[Structured diff data]
+-------+

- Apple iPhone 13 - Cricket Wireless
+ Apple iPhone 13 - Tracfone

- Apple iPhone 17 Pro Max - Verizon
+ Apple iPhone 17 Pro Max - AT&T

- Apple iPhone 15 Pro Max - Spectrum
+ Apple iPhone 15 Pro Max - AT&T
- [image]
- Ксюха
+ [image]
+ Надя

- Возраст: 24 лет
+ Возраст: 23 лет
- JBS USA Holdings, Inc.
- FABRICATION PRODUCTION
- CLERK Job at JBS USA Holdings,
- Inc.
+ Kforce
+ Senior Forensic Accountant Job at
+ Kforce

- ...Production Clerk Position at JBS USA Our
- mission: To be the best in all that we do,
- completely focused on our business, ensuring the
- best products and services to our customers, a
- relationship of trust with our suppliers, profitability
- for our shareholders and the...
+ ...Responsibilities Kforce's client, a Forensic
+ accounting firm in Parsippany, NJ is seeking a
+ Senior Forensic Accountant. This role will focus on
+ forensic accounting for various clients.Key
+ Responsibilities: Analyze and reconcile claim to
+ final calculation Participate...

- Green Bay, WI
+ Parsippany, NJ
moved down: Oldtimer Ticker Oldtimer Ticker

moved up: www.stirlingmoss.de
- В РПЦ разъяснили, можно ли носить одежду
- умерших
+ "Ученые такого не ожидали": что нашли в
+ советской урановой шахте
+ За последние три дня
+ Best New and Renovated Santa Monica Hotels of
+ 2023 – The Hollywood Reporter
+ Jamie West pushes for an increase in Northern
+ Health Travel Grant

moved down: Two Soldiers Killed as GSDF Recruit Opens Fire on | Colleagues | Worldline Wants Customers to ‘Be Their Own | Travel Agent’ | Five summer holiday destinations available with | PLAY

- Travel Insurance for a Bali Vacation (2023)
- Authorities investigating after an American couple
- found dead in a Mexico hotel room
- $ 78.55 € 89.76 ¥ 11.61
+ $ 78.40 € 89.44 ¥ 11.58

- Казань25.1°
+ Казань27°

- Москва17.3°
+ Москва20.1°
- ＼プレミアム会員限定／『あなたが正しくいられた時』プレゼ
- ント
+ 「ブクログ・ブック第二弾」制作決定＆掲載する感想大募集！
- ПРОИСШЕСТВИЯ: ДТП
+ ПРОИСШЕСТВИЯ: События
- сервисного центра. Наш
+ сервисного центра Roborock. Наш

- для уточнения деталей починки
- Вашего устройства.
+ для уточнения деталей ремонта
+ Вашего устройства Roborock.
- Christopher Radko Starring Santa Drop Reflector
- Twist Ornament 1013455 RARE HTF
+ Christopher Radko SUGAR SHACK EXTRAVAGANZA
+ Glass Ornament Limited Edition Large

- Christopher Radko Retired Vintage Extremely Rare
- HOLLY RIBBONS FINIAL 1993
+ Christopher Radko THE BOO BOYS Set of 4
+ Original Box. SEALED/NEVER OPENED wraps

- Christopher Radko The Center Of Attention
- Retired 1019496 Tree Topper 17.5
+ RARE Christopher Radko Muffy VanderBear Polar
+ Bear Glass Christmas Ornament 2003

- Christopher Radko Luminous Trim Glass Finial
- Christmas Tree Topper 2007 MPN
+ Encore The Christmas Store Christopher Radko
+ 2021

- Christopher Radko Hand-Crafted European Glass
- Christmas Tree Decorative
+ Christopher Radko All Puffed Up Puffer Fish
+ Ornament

+-------+

All lines in the data above from the one with "reconcile claim to" through the one with "последние три дня" must be repeated exactly, and no others.

+ Responsibilities: Analyze and reconcile claim to
+ final calculation Participate...

- Green Bay, WI
+ Parsippany, NJ
moved down: Oldtimer Ticker Oldtimer Ticker

moved up: www.stirlingmoss.de
- В РПЦ разъяснили, можно ли носить одежду
- умерших
+ "Ученые такого не ожидали": что нашли в
+ советской урановой шахте
+ За последние три дня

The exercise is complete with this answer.